◆ **Exercise goal**:
Lines with the string "Young" are to be identified in the listing and copied.

*** Opening Given records ***

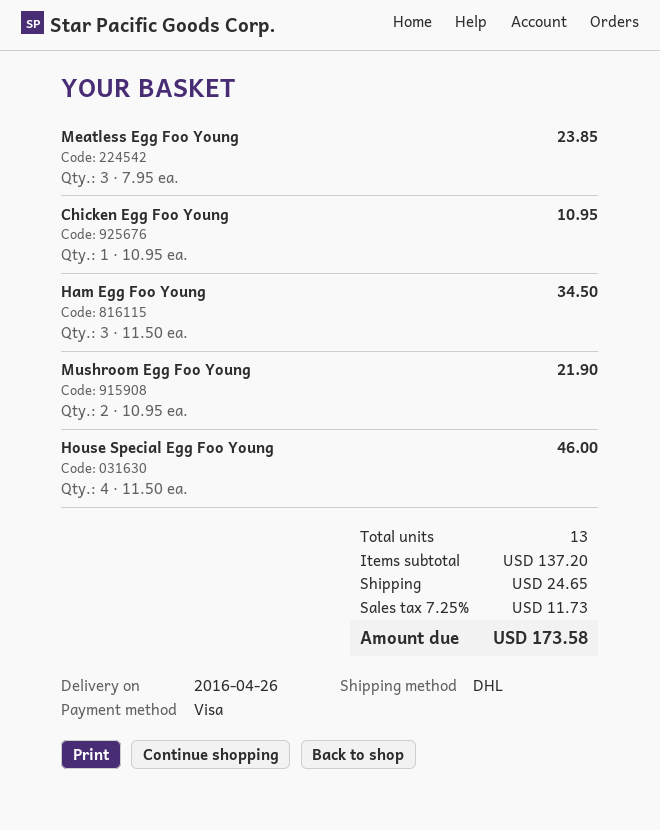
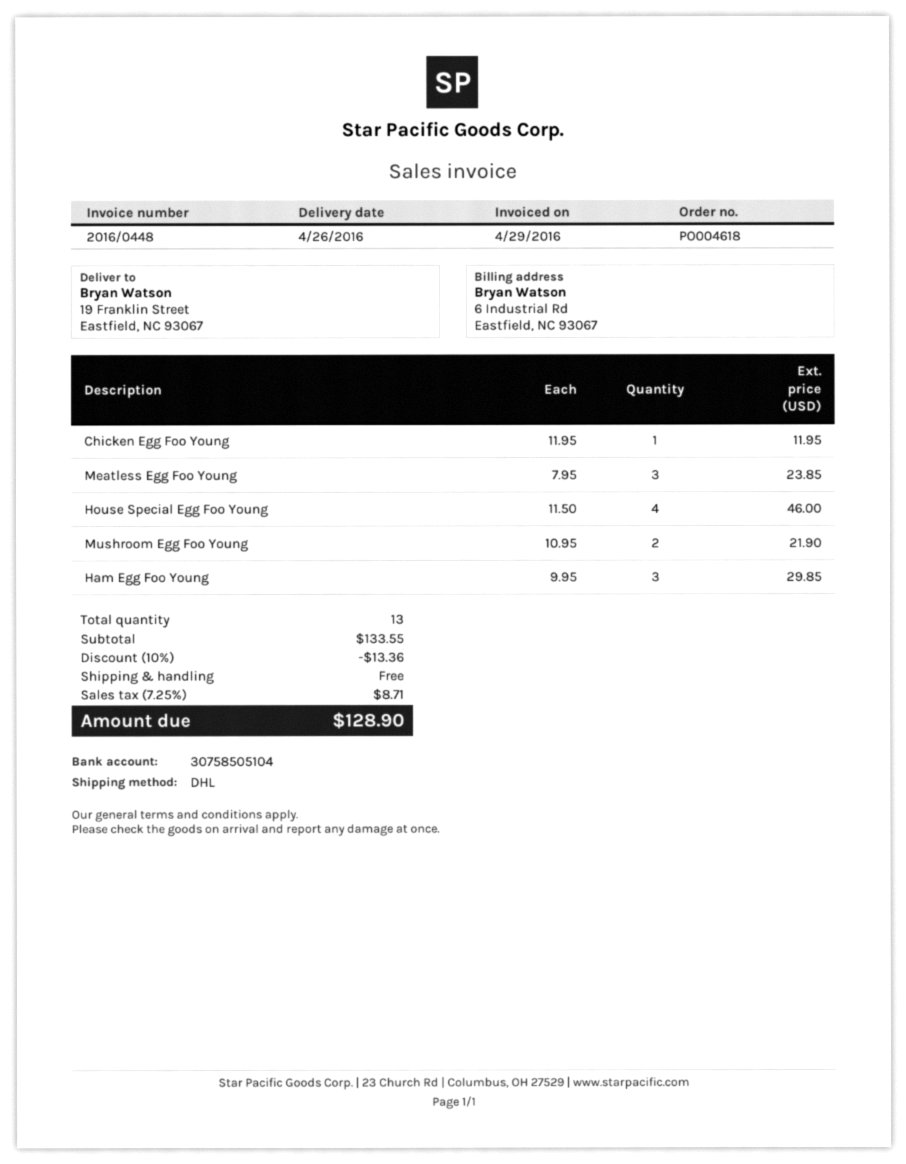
Chicken Egg Foo Young: 1 x 10.95 = 10.95 -> 1 x 11.95 = 11.95
Ham Egg Foo Young: 3 x 11.50 = 34.50 -> 3 x 9.95 = 29.85
subtotal: 137.20 -> 133.55
discount: none -> 10% = 13.36
shipping: 24.65 -> 0.00
tax: 7.25% = 11.73 -> 7.25% = 8.71
total: 173.58 -> 128.90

*** Closing Given records ***

◆ **Response**:
Chicken Egg Foo Young: 1 x 10.95 = 10.95 -> 1 x 11.95 = 11.95
Ham Egg Foo Young: 3 x 11.50 = 34.50 -> 3 x 9.95 = 29.85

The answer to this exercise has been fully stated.